**** Supplied material
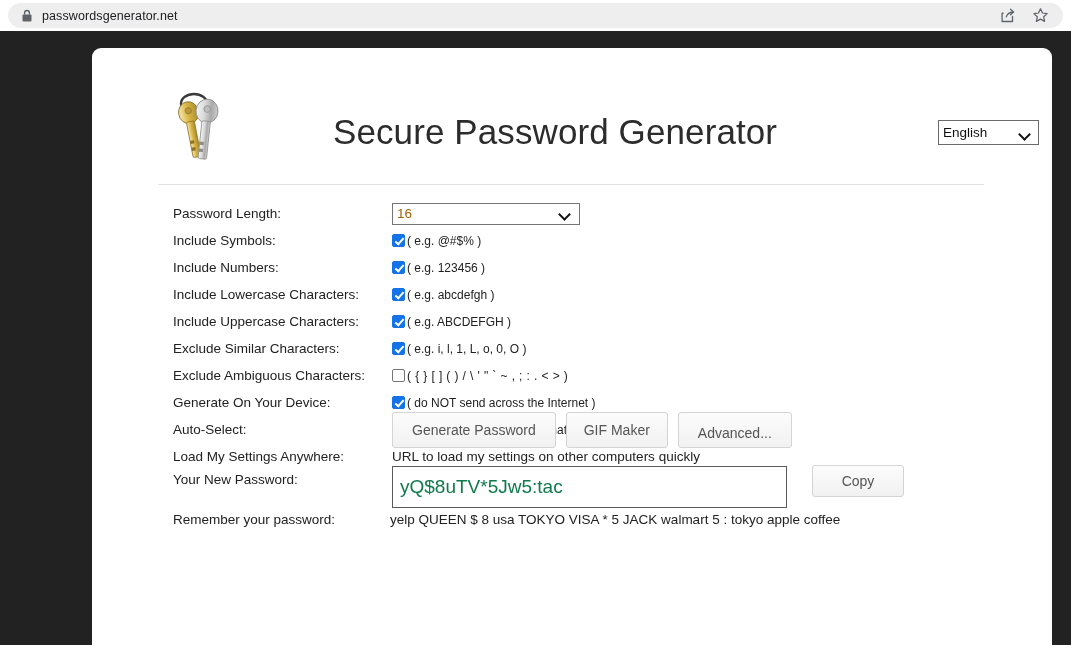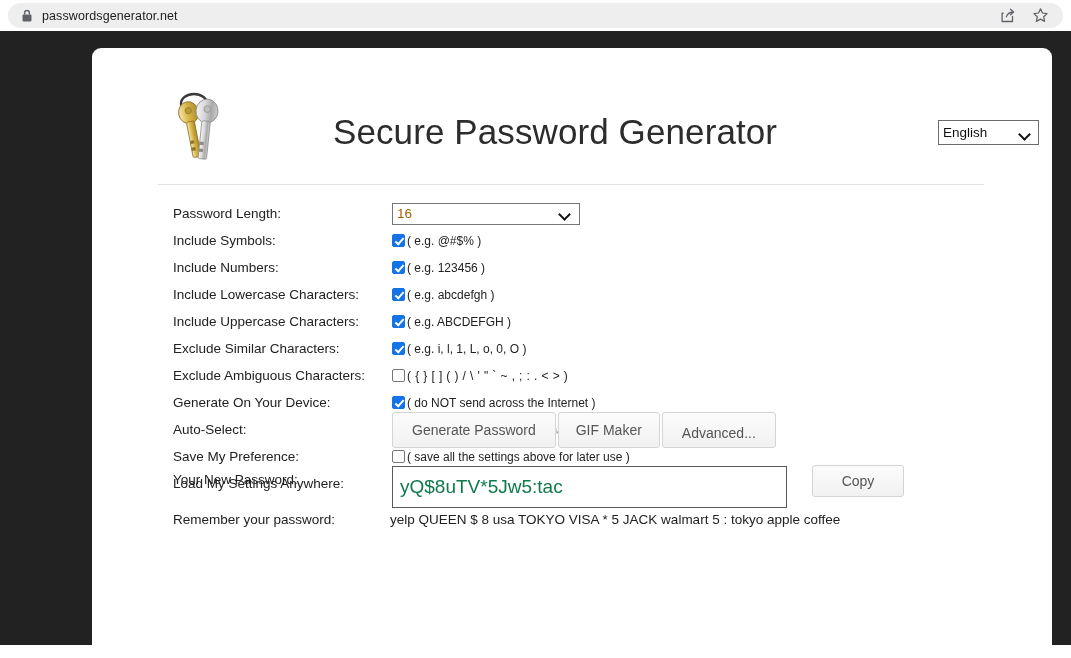--- a/index.html
+++ b/index.html
@@ -236,7 +236,7 @@
     position: absolute;
     left: 300px; top: 364px;
     display: flex;
-    gap: 2px;
+    gap: 10px;
   }
   .btn {
     font-family: "Liberation Sans", sans-serif;

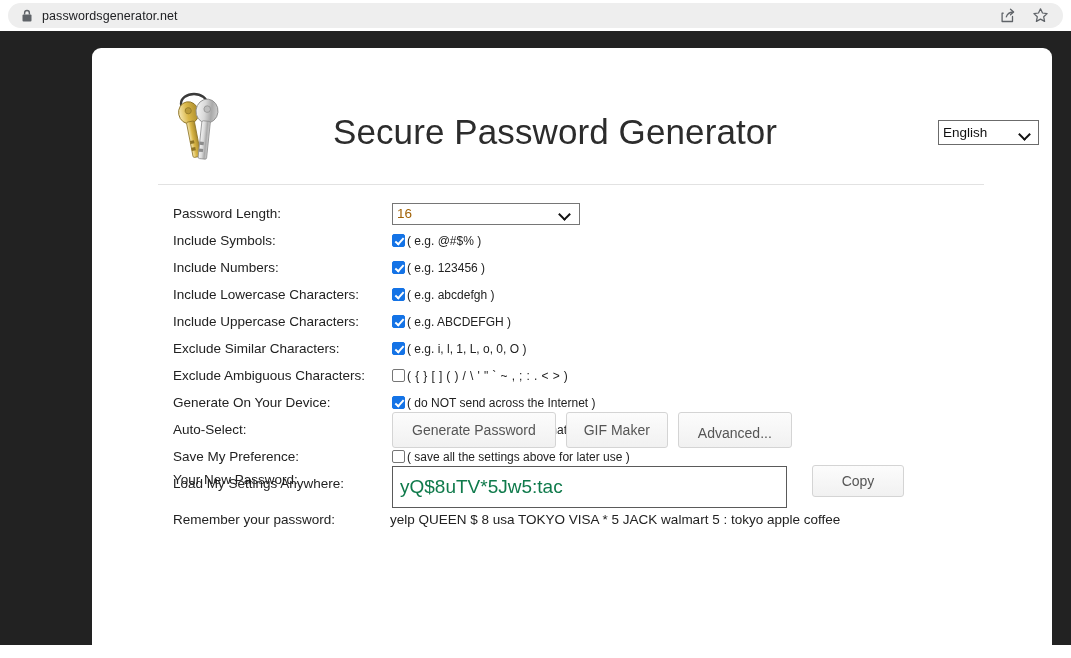--- a/index.html
+++ b/index.html
@@ -471,13 +471,6 @@
         </span>
       </div>
 
-      <div class="row">
-        <span class="lbl">Save My Preference:</span>
-        <span class="fld">
-          <input type="checkbox" class="cb" style="">
-          <span class="hint">( save all the settings above for later use )</span>
-        </span>
-      </div>
 
       <div class="row">
         <span class="lbl">Load My Settings Anywhere:</span>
********
> [Your task]: Print the data again word for word, pictures excluded.

> [Exercise response]:
--- a/index.html
+++ b/index.html
@@ -236,7 +236,7 @@
     position: absolute;
     left: 300px; top: 364px;
     display: flex;
-    gap: 2px;
+    gap: 10px;
   }
   .btn {
     font-family: "Liberation Sans", sans-serif;

--- a/index.html
+++ b/index.html
@@ -471,13 +471,6 @@
         </span>
       </div>
 
-      <div class="row">
-        <span class="lbl">Save My Preference:</span>
-        <span class="fld">
-          <input type="checkbox" class="cb" style="">
-          <span class="hint">( save all the settings above for later use )</span>
-        </span>
-      </div>
 
       <div class="row">
         <span class="lbl">Load My Settings Anywhere:</span>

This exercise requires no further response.